▸ **Exercise goal**: Images do not belong in the copy; retype the rest of the entries below exactly.

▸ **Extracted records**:
============

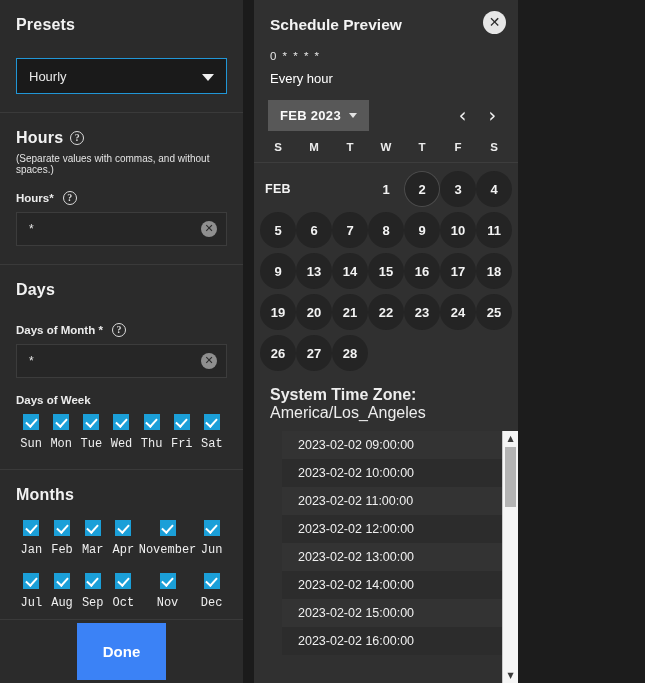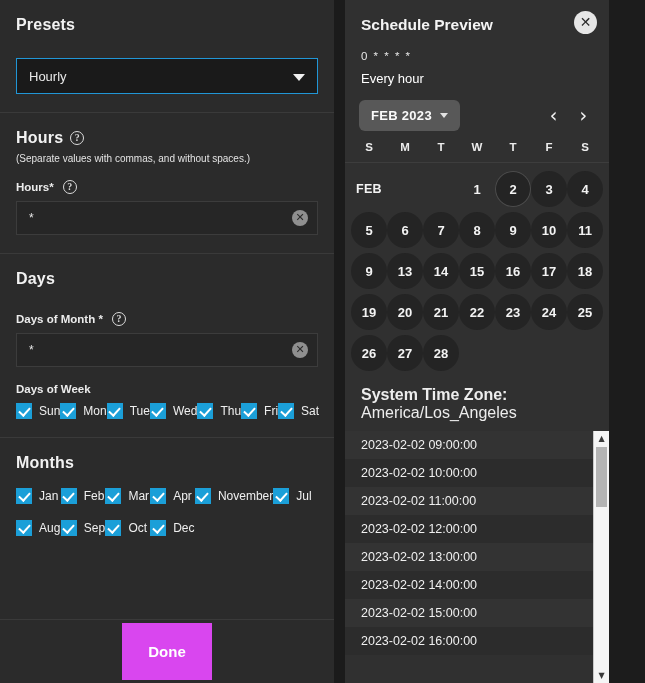"FEB 2023" .month-chip { border-radius: 6px -> none }
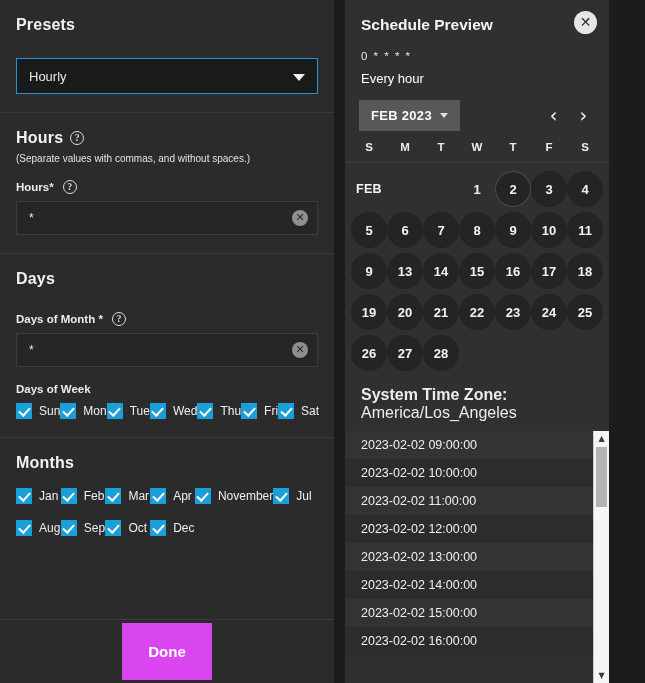"Sun" .cbcell { flex-direction: none -> column; font-family: none -> Liberation Mono, monospace }
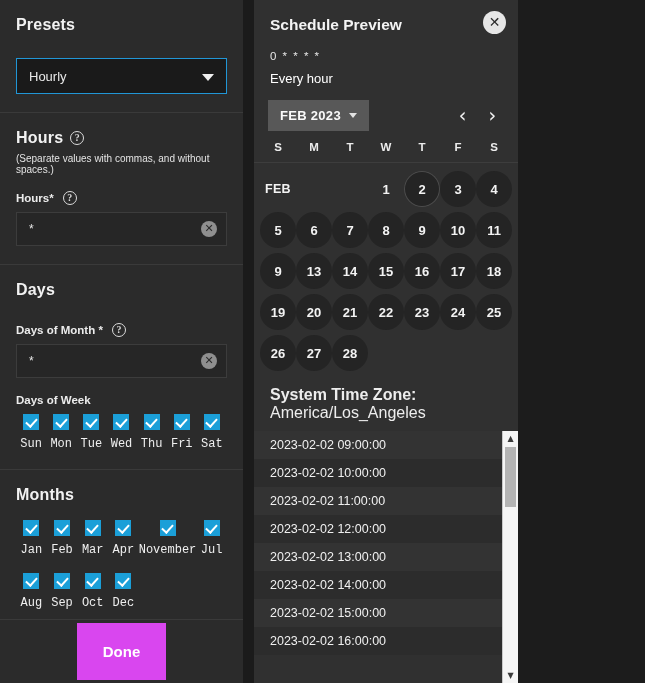"2023-02-02 09:00:00" .list-wrap { margin-left: none -> 28px }
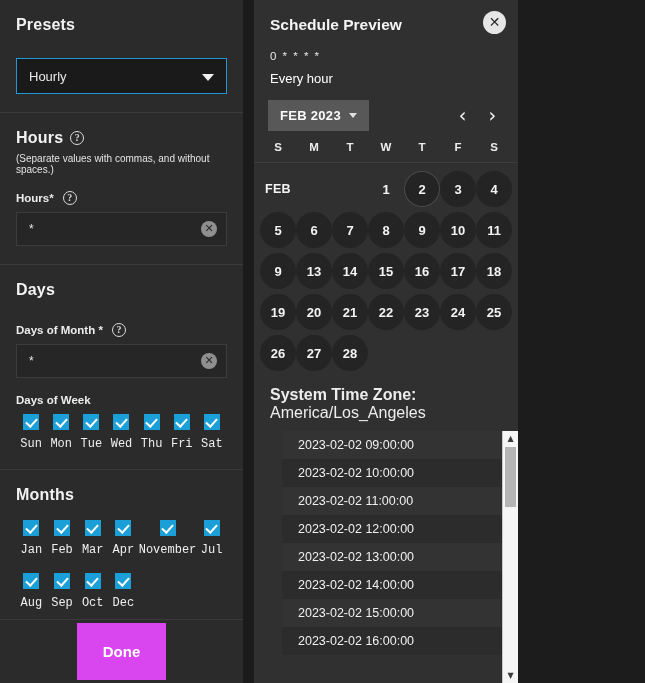"Jun" div.cbcell { html: none -> <div> <div></div> <div>Jun</div> </div> }
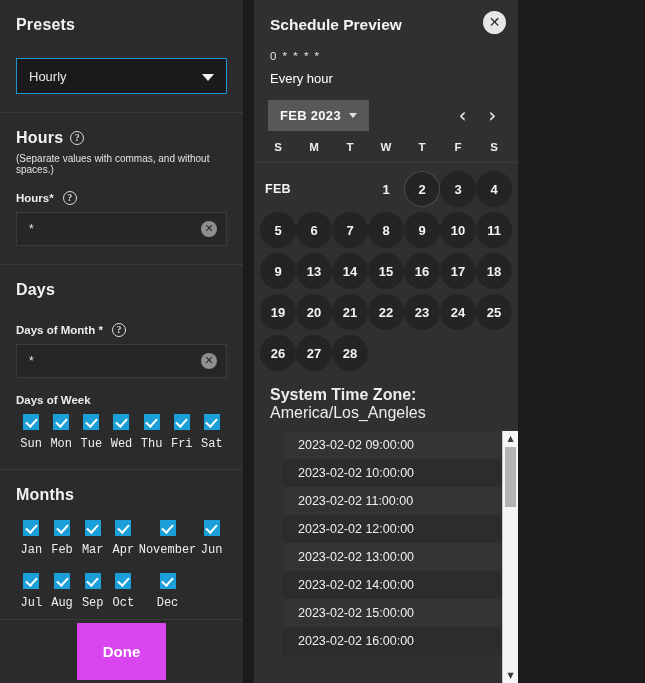"Nov" div.cbcell { html: none -> <div> <div></div> <div>Nov</div> </div> }
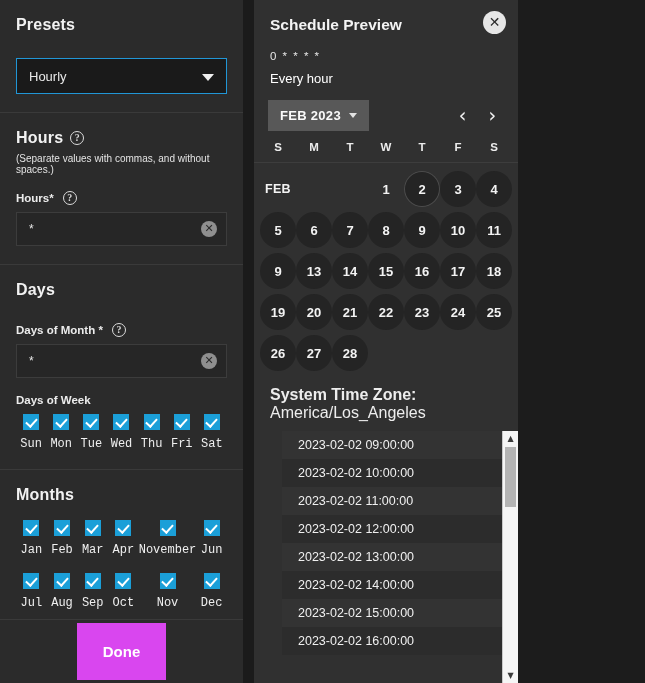"Done" .done-btn { background: #d946ef -> #3b82f6 }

============

▸ **Answer box**:
"FEB 2023" .month-chip { border-radius: 6px -> none }
"Sun" .cbcell { flex-direction: none -> column; font-family: none -> Liberation Mono, monospace }
"2023-02-02 09:00:00" .list-wrap { margin-left: none -> 28px }
"Jun" div.cbcell { html: none -> <div> <div></div> <div>Jun</div> </div> }
"Nov" div.cbcell { html: none -> <div> <div></div> <div>Nov</div> </div> }
"Done" .done-btn { background: #d946ef -> #3b82f6 }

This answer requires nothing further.